A voter holds an, 'I Voted!' sticker, after casting her ballot during the Florida presidential primary last March.
A voter holds an, 'I Voted!' sticker, after casting her ballot during the Florida presidential primary last March.

Voting officials nationwide are still grappling with a new reality after the 2020 election that includes death threats, conspiracy theories and legal penalties for making what were once regarded as minor mistakes, but on Wednesday, a bipartisan group of attorneys announced an organization aimed at helping them fight back.

The Election Official Legal Defense Network is the first organization of its kind aimed at providing pro-bono legal help and advice for election officials who up until a year ago did not really need it.

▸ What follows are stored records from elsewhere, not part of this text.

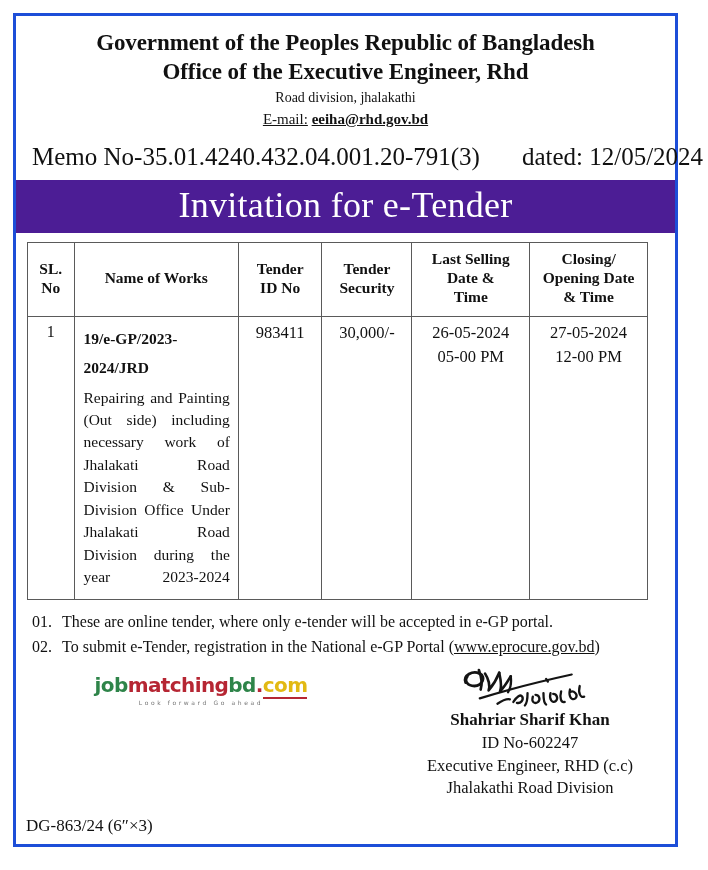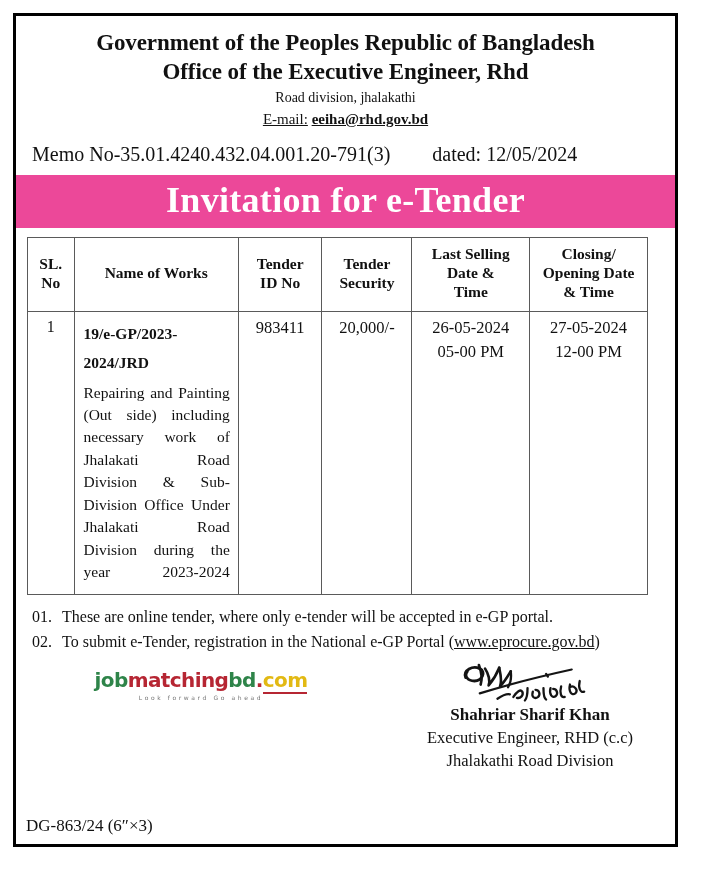--- a/index.html
+++ b/index.html
@@ -12,21 +12,21 @@
     color: #111111;
     overflow: hidden;
   }
 
   .notice-page {
     position: absolute;
     left: 13px;
     top: 13px;
     width: 665px;
     height: 834px;
-    border: 3px solid #000000;
+    border: 3px solid #1d4ed8;
     background: #ffffff;
     display: flex;
     flex-direction: column;
   }
 
   
   .header-block {
     padding: 12px 14px 6px 14px;
     text-align: center;
   }
@@ -50,32 +50,32 @@
     line-height: 1.4;
     margin-top: 1px;
   }
   .email-label { text-decoration: underline; }
   .email-value { font-weight: bold; text-decoration: underline; }
 
   .memo-row {
     display: flex;
     align-items: baseline;
     padding: 7px 16px 9px 16px;
-    font-size: 20px;
+    font-size: 25px;
   }
   .memo-no { white-space: nowrap; }
   .memo-date { margin-left: 42px; white-space: nowrap; }
 
   
   .title-banner {
-    background: #ec4899;
+    background: #4c1d95;
     color: #ffffff;
     text-align: center;
     font-size: 36px;
-    font-weight: bold;
+    font-weight: normal;
     letter-spacing: 0.3px;
     padding: 5px 0 8px 0;
     line-height: 1.12;
   }
 
   
   .table-wrap {
     padding: 9px 27px 0 11px;
   }
 
@@ -271,21 +271,21 @@
         </tr>
       </thead>
       <tbody>
         <tr>
           <td class="cell-sl">1</td>
           <td class="cell-works">
             <span class="works-ref">19/e-GP/2023-2024/JRD</span>
             <span class="works-desc">Repairing and Painting (Out side) including necessary work of Jhalakati Road Division &amp; Sub-Division Office Under Jhalakati Road Division during the year 2023-2024</span>
           </td>
           <td class="cell-center">983411</td>
-          <td class="cell-center">20,000/-</td>
+          <td class="cell-center">30,000/-</td>
           <td class="cell-center">
             <div>26-05-2024</div>
             <div>05-00 PM</div>
           </td>
           <td class="cell-center">
             <div>27-05-2024</div>
             <div>12-00 PM</div>
           </td>
         </tr>
       </tbody>
@@ -325,20 +325,21 @@
           <path d="M88 38 C86 44, 90 47, 94 44 C97 41, 95 36, 91 36" stroke-width="2.6"></path>
           <path d="M100 34 C100 42, 101 46, 103 47" stroke-width="2.6"></path>
           <path d="M108 34 C106 41, 110 46, 114 43 C117 40, 115 35, 111 35" stroke-width="2.6"></path>
           <path d="M120 32 C118 40, 120 45, 124 44" stroke-width="2.6"></path>
           <path d="M130 30 C128 38, 132 43, 136 40 C140 36, 134 30, 130 33" stroke-width="2.6"></path>
           <path d="M141 26 C139 34, 142 40, 146 38" stroke-width="2.6"></path>
           <path d="M103 18 L105 21" stroke-width="2.6"></path>
         </g>
       </svg>
       <div class="sign-name">Shahriar Sharif Khan</div>
+      <div class="sign-id">ID No-602247</div>
       <div class="sign-desig">Executive Engineer, RHD (c.c)</div>
       <div class="sign-office">Jhalakathi Road Division</div>
     </div>
 
     <div class="doc-code">DG-863/24 (6″×3)</div>
   </div>
 
 </div>
 
 </body></html>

"It would be better if this wasn't necessary," said David Becker, a cofounder of the group and the executive director of the Center for Election Innovation & Research. "But given the conversations many of us have had with election officials around the country, it's an unfortunate byproduct of the environment we now live in and the election denialism we're now seeing."

Election officials nationwide describe a shift over the past year in the pressure and adversity that come with their jobs, and they attribute most of that to the pervasive false narrative that the 2020 election was stolen in some way from former President Donald Trump.

There has never been any evidence to support that claim, though Trump and his supporters continue to push the conspiracy. Republican-led legislatures across the country have passed restrictive voting bills in response to questions about the vote's integrity.

A Trump fundraising email Wednesday morning asked, "Do you agree cheating in our elections is a serious problem?" with a link to a donation page.

And a survey conducted by the Benenson Strategy Group earlier this year of local election officials found that a third of them had at some point felt unsafe because of their jobs.

"It's been rough," Washington state election director Lori Augino told NPR. Augino, who has been the subject of threats herself, says, "It's been like nothing I've ever seen in my 26-plus years of conducting elections."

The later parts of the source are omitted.